■ **The data**:

┄┄┄┄┄┄┄┄┄┄

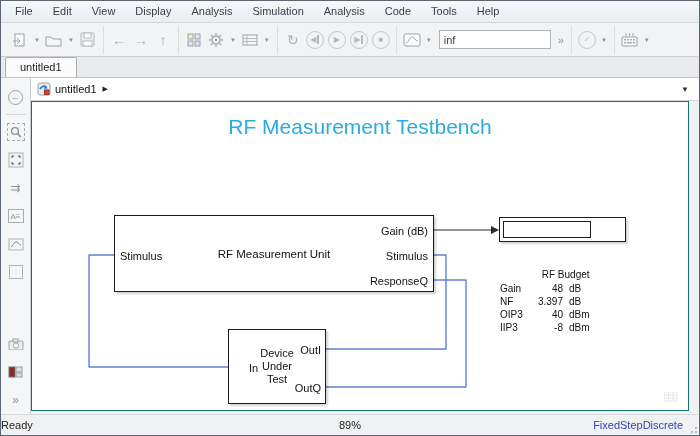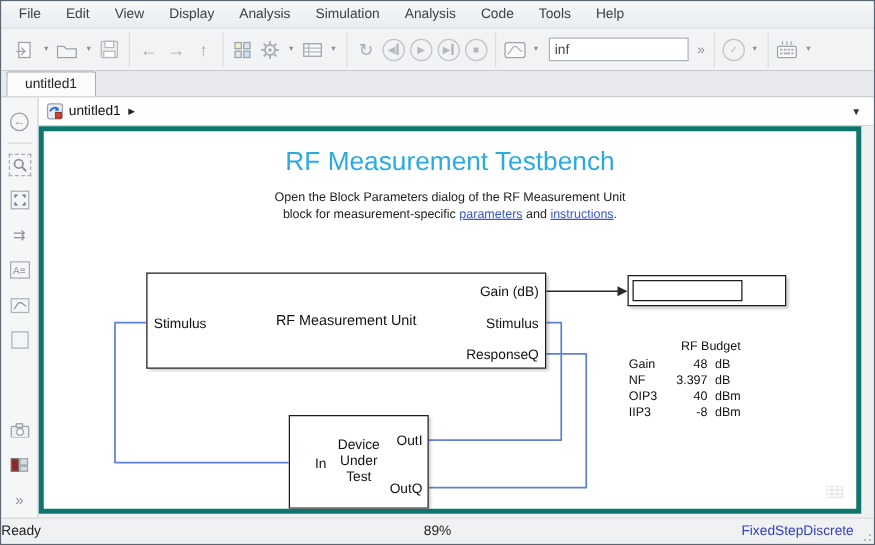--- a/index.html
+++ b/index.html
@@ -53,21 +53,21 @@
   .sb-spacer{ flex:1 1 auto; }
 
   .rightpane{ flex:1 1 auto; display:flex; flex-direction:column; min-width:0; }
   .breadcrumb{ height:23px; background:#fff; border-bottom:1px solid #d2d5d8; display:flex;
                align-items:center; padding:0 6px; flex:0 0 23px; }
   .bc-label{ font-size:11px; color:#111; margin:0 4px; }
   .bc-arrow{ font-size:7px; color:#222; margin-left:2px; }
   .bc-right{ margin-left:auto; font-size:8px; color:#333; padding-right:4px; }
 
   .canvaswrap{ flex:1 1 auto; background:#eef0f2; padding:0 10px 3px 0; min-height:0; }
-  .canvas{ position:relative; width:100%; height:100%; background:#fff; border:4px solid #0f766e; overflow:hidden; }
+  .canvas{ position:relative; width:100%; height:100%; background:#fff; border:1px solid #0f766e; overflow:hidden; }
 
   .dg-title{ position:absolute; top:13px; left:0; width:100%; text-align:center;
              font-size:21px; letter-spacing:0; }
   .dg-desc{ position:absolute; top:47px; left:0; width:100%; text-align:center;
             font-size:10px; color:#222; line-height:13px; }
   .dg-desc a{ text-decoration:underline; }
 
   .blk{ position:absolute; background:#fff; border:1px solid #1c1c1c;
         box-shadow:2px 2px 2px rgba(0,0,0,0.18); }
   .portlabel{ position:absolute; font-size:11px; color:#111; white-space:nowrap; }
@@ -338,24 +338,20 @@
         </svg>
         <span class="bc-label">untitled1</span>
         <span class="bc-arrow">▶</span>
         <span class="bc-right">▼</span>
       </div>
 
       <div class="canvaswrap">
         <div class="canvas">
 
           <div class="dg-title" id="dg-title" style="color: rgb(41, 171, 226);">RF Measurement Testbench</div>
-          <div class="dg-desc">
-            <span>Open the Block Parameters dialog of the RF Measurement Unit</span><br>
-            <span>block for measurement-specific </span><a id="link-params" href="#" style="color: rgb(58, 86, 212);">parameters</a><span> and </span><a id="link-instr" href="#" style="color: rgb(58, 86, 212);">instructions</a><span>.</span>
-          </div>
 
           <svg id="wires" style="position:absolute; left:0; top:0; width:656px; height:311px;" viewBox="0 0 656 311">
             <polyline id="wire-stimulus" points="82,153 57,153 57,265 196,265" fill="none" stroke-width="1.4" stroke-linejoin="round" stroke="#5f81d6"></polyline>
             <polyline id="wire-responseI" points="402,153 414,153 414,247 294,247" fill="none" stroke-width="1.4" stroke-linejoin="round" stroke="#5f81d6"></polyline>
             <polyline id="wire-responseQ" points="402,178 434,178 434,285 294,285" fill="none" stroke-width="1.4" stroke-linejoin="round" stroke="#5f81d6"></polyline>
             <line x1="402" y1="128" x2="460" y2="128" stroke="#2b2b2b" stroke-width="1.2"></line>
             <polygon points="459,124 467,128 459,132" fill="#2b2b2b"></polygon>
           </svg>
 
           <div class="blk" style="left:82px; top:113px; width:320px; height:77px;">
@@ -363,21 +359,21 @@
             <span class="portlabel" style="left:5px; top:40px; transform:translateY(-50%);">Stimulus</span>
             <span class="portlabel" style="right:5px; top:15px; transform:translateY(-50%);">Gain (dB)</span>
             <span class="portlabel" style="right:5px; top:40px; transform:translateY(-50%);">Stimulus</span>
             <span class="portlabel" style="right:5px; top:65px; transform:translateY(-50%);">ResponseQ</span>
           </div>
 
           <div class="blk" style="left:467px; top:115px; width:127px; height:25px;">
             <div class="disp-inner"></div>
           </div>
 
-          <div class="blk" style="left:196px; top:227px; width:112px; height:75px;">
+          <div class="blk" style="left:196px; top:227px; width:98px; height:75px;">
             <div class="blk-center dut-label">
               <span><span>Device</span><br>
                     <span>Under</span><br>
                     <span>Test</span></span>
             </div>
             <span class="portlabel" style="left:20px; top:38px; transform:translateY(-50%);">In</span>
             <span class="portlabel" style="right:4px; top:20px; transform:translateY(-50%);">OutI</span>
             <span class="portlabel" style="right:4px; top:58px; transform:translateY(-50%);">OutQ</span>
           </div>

┄┄┄┄┄┄┄┄┄┄

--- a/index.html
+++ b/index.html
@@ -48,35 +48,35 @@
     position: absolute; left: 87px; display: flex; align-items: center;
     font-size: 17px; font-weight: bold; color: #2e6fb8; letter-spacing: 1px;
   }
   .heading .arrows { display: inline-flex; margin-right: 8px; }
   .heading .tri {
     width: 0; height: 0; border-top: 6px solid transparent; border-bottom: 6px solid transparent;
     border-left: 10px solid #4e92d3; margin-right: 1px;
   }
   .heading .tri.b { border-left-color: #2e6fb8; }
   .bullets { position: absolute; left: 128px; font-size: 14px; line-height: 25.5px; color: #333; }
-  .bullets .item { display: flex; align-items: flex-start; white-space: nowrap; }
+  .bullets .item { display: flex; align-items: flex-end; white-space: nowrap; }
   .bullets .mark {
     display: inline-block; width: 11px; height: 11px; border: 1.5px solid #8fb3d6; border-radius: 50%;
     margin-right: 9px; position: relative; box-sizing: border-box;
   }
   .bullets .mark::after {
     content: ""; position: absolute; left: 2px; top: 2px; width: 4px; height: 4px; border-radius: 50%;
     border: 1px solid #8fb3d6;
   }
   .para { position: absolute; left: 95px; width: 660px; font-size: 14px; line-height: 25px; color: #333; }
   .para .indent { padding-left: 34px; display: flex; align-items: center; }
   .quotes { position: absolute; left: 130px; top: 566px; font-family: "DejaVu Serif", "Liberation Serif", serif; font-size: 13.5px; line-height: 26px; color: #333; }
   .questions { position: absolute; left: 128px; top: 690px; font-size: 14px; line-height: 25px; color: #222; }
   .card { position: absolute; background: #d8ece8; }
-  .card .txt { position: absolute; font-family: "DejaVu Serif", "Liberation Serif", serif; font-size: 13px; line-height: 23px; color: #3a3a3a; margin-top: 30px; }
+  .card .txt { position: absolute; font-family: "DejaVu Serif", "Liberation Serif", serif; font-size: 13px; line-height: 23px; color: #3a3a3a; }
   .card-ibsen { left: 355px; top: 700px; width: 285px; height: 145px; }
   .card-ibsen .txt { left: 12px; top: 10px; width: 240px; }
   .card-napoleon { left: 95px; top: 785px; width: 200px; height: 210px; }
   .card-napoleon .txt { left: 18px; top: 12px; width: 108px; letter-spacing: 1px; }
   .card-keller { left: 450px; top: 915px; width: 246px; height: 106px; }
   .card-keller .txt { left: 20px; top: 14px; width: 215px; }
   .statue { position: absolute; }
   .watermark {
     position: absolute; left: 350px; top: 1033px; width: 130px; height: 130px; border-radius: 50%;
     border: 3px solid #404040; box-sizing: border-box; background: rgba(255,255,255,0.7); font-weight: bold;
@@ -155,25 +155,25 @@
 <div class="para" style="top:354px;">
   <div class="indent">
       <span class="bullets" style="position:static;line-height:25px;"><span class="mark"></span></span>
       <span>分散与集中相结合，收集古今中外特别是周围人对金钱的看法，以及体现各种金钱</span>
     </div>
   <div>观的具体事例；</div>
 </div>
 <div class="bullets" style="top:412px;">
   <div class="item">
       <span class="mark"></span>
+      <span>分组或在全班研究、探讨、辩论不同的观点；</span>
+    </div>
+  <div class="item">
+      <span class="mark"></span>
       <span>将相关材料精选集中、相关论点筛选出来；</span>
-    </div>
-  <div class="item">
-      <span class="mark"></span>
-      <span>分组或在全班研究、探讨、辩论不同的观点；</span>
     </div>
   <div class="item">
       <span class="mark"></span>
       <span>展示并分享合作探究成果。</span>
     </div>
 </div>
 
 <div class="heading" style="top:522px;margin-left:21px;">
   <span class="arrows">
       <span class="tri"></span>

┄┄┄┄┄┄┄┄┄┄

Provide the number of lines in the preceding entries that include the string "auto", with no other words.

4